## Work to complete
Pick out all lines in the listing holding the string "color" and copy them.
Records supplied START
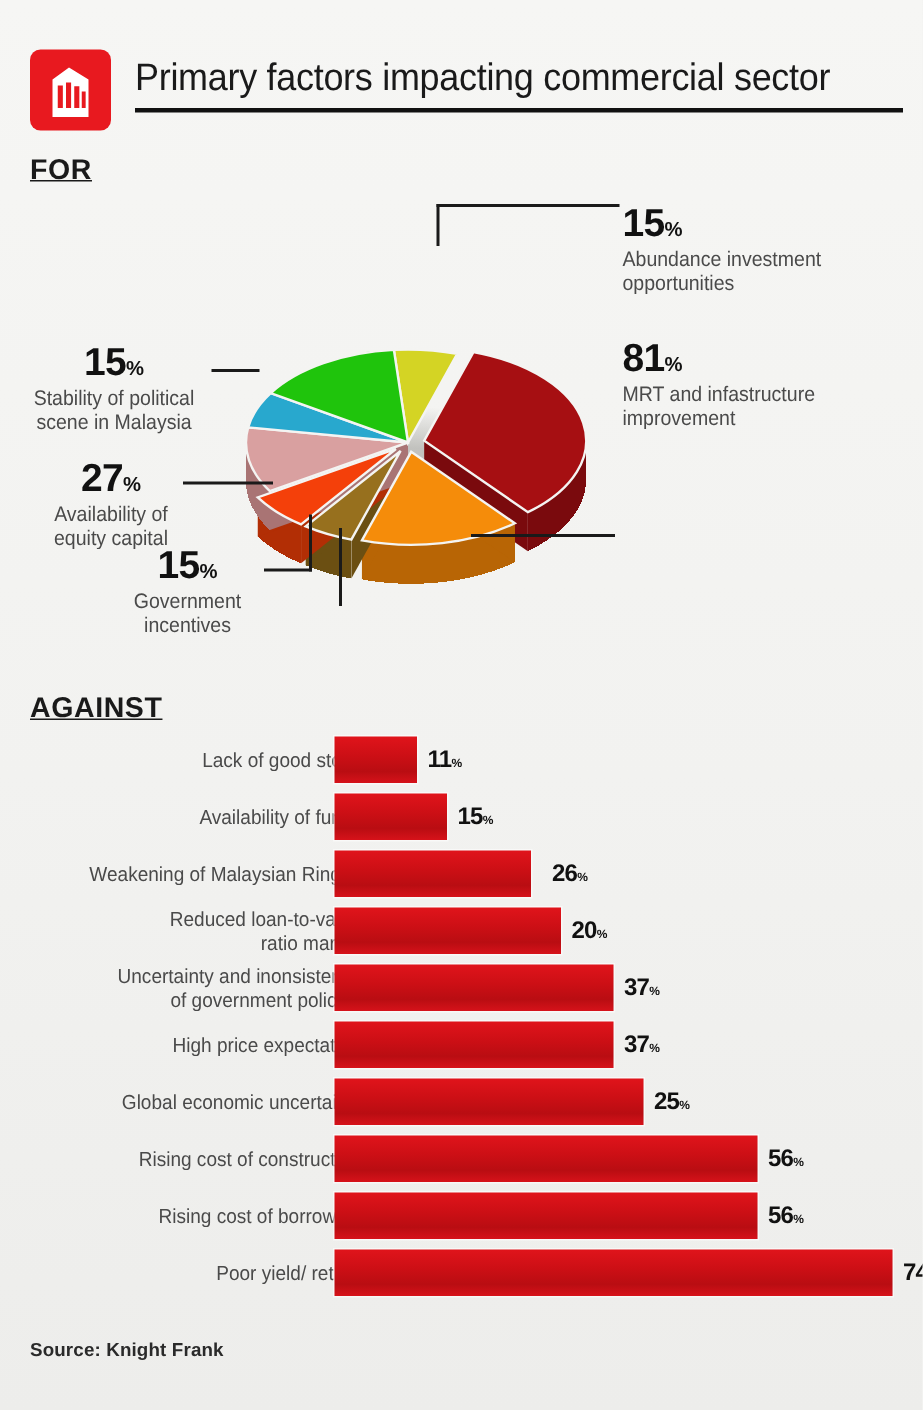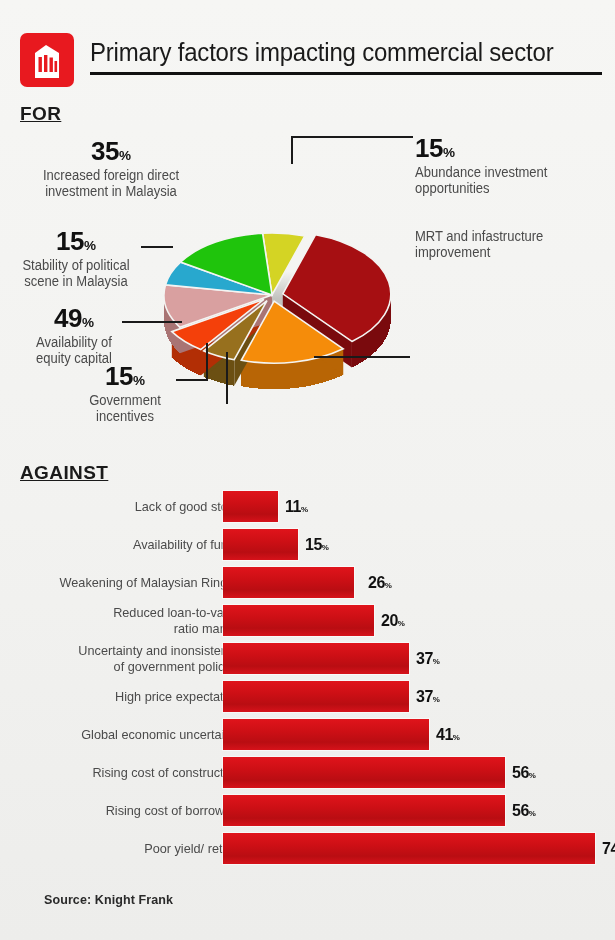--- a/index.html
+++ b/index.html
@@ -78,21 +78,21 @@
     box-shadow:0 0 0 1px rgba(255,255,255,.55);
   }
   .bar-val{
     position:absolute;top:50%;transform:translateY(-50%);
     font-size:16px;font-weight:bold;color:#111;white-space:nowrap;letter-spacing:-.5px;
   }
   .bar-val .sym{font-size:.5em;}
 
   .source{
     position:absolute;left:20px;top:893px;
-    font-size:12.5px;font-weight:bold;color:#2a2a2a;letter-spacing:.1px;margin-left:24px;
+    font-size:12.5px;font-weight:bold;color:#2a2a2a;letter-spacing:.1px;
   }
 </style>
 </head>
 <body>
 
 <div id="page">
 
   <div class="header">
     <div class="logo">
       <svg width="36" height="40" viewBox="0 0 36 40" aria-hidden="true">
@@ -244,44 +244,35 @@
           <path d="M 134.10840026414144 166.1977311504607 L 203.22564323881582 213.83829373618482 A 108 62 0 0 1 101.29244744026386 225.2663359823012 Z" fill="#f58c0a" stroke="#f4f4f2" stroke-width="1.6"></path>
           <path d="M 127.046396140377 165.63826695647828 L 94.23044331649942 224.70687178831878 A 108 62 0 0 1 63.80931624207243 215.89867910182943 Z" fill="#97701e" stroke="#f4f4f2" stroke-width="1.6"></path>
           <path d="M 123.93094486463696 164.29176907076655 L 60.693864966332384 214.55218121611773 A 108 62 0 0 1 31.816851995648847 196.65953918531747 Z" fill="#f4400a" stroke="#f4f4f2" stroke-width="1.6"></path>
           <path d="M 132 160 L 39.88590713101189 192.36777011455092 A 108 62 0 0 1 25.44090792110714 149.90608810178423 Z" fill="#d9a0a0" stroke="#f4f4f2" stroke-width="1.6"></path>
           <path d="M 132 160 L 25.44090792110714 149.90608810178423 A 108 62 0 0 1 40.46961118471269 127.09104198033758 Z" fill="#28a8ce" stroke="#f4f4f2" stroke-width="1.6"></path>
           <path d="M 132 160 L 40.46961118471269 127.09104198033758 A 108 62 0 0 1 122.5871797832529 98.23592871831178 Z" fill="#1fc40c" stroke="#f4f4f2" stroke-width="1.6"></path>
         </g>
     </svg>
   </div>
 
-  <div class="callout" style="left:16px;top:138px;width:190px;">
-    <div class="pct ta-c" style="font-size:26px;">
-      <span>35</span><span class="sym">%</span>
-    </div>
-    <div class="desc ta-c" style="font-size:14px;transform-origin:center top;">
-      <div>Increased foreign direct</div>
-      <div>investment in Malaysia</div>
-    </div>
-  </div>
 
   <div class="callout" style="left:6px;top:228px;width:140px;">
     <div class="pct ta-c" style="font-size:26px;">
       <span>15</span><span class="sym">%</span>
     </div>
     <div class="desc ta-c" style="font-size:14px;transform-origin:center top;">
       <div>Stability of political</div>
       <div>scene in Malaysia</div>
     </div>
   </div>
   <div class="leader" style="left:141px;top:246px;width:32px;height:2px;"></div>
 
   <div class="callout" style="left:10px;top:305px;width:128px;">
     <div class="pct ta-c" style="font-size:26px;">
-      <span>49</span><span class="sym">%</span>
+      <span>27</span><span class="sym">%</span>
     </div>
     <div class="desc ta-c" style="font-size:14px;transform-origin:center top;">
       <div>Availability of</div>
       <div>equity capital</div>
     </div>
   </div>
   <div class="leader" style="left:122px;top:321px;width:60px;height:2px;"></div>
 
   <div class="callout" style="left:60px;top:363px;width:130px;">
     <div class="pct ta-c" style="font-size:26px;">
@@ -303,20 +294,23 @@
     </div>
     <div class="desc" style="font-size:14px;">
       <div>Abundance investment</div>
       <div>opportunities</div>
     </div>
   </div>
   <div class="leader" style="left:291px;top:136px;width:2px;height:28px;"></div>
   <div class="leader" style="left:291px;top:136px;width:122px;height:2px;"></div>
 
   <div class="callout" style="left:415px;top:225px;width:195px;">
+    <div class="pct" style="font-size:26px;">
+      <span>81</span><span class="sym">%</span>
+    </div>
     <div class="desc" style="font-size:14px;">
       <div>MRT and infastructure</div>
       <div>improvement</div>
     </div>
   </div>
 
   <div class="leader" style="left:314px;top:356px;width:96px;height:2px;"></div>
 
   <div class="section-label" id="against-label">AGAINST</div>
 
@@ -391,21 +385,21 @@
       </div>
       <div class="bar-row">
         <div class="bar-label">
           <span>
             <div>Global economic uncertainty</div>
           </span>
         </div>
         <div class="bar-track">
           <div class="bar-fill" style="width: 206px;"></div>
         </div>
-        <div class="bar-val" style="left: 416px;"><span>41</span><span class="sym">%</span></div>
+        <div class="bar-val" style="left: 416px;"><span>25</span><span class="sym">%</span></div>
       </div>
       <div class="bar-row">
         <div class="bar-label">
           <span>
             <div>Rising cost of construction</div>
           </span>
         </div>
         <div class="bar-track">
           <div class="bar-fill" style="width: 282px;"></div>
         </div>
Records supplied END
## Task result
     font-size:16px;font-weight:bold;color:#111;white-space:nowrap;letter-spacing:-.5px;
-    font-size:12.5px;font-weight:bold;color:#2a2a2a;letter-spacing:.1px;margin-left:24px;
+    font-size:12.5px;font-weight:bold;color:#2a2a2a;letter-spacing:.1px;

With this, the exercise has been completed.